That said, as with pretty much any subsurface activity, there is a small risk of triggering small seismic events that should be considered. DECC have already put into place strict seismic monitoring guidelines to ensure that there is no repeat of events near Blackpool. Bristol University already has seismic monitoring stations deployed around Balcombe.

I agree with some of the more general suggestions made by Prof. Smythe: more geophysical surveys will enable us to better understand the subsurface geology. This is beneficial all around - enabling operators to maximise their production efficiency while regulators can minimise any environmental risk. I expect that as potential shale gas developments move through exploration into preliminary production phases, we will see more and more geophysical data being collected (as we have already seen a new 3D seismic survey collected on the Fylde). However, I strongly disagree with Prof. Smythe with respect to current operations at Balcombe - they are not likely to pose a significant risk in terms of fluid migration from depth or from induced seismicity.

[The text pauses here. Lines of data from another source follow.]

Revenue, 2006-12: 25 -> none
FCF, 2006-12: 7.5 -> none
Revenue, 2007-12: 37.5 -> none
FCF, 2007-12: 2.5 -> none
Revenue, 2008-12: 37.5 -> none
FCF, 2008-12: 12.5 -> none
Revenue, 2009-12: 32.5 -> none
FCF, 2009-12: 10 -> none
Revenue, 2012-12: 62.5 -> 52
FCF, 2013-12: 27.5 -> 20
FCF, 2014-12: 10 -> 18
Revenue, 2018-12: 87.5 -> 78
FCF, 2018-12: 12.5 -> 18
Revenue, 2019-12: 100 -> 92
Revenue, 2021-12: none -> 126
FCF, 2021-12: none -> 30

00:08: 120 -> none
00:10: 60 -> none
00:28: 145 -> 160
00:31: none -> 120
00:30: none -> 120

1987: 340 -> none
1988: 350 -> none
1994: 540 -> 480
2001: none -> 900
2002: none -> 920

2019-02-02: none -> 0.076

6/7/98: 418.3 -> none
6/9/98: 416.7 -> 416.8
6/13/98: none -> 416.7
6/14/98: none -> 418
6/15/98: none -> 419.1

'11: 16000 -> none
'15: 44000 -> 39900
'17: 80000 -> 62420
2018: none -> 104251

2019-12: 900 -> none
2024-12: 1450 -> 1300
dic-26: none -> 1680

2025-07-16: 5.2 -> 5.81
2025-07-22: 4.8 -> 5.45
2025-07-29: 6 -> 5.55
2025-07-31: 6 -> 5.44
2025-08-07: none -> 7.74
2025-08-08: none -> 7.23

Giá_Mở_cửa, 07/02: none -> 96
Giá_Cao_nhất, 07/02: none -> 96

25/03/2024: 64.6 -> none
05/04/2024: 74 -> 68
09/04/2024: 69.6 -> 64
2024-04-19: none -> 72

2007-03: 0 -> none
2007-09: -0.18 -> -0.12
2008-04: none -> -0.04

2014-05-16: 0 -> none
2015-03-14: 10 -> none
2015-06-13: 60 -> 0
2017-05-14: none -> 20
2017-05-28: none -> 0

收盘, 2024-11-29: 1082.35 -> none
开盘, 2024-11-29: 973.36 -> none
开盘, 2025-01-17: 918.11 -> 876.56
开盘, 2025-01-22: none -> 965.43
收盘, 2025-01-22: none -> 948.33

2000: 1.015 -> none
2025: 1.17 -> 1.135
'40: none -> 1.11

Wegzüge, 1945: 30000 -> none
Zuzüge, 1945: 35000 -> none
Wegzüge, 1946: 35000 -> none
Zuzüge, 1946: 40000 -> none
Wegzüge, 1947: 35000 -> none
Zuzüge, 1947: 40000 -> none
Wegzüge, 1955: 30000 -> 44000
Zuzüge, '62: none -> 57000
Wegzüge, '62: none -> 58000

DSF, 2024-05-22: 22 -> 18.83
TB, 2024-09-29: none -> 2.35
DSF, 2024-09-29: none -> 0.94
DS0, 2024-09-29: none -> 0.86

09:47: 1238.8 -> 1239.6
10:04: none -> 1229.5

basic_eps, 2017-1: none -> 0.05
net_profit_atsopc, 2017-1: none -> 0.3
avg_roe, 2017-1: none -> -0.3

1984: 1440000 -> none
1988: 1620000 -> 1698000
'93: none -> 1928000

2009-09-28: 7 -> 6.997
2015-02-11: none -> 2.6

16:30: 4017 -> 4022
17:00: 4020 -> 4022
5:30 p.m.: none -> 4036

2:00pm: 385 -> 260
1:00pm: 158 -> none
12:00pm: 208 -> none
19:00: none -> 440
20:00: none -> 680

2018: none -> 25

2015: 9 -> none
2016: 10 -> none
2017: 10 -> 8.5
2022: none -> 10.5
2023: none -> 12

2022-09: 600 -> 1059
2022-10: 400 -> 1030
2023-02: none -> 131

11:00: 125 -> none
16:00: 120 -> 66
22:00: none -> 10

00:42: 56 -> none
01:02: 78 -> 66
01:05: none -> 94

Update (04/09/2013): Another example of hydraulic stimulation interacting with faults without adverse impact is the NETL hydraulic fracturing study, which received a lot of coverage last month. In this study, researchers injected tracer chemicals along with the fracking fluid. The shale layers were at 8,000ft depth, and an overlying layer at 5,000ft depth was monitored, looking to see if the tracers appeared in this overlying formation. The microseismic data from this operation has not yet been published, but reports seem to indicate that the stimulation intersected a fault. Even so, there was no evidence for the tracers in the overlying formation, nor were any larger-magnitude seismic events triggered.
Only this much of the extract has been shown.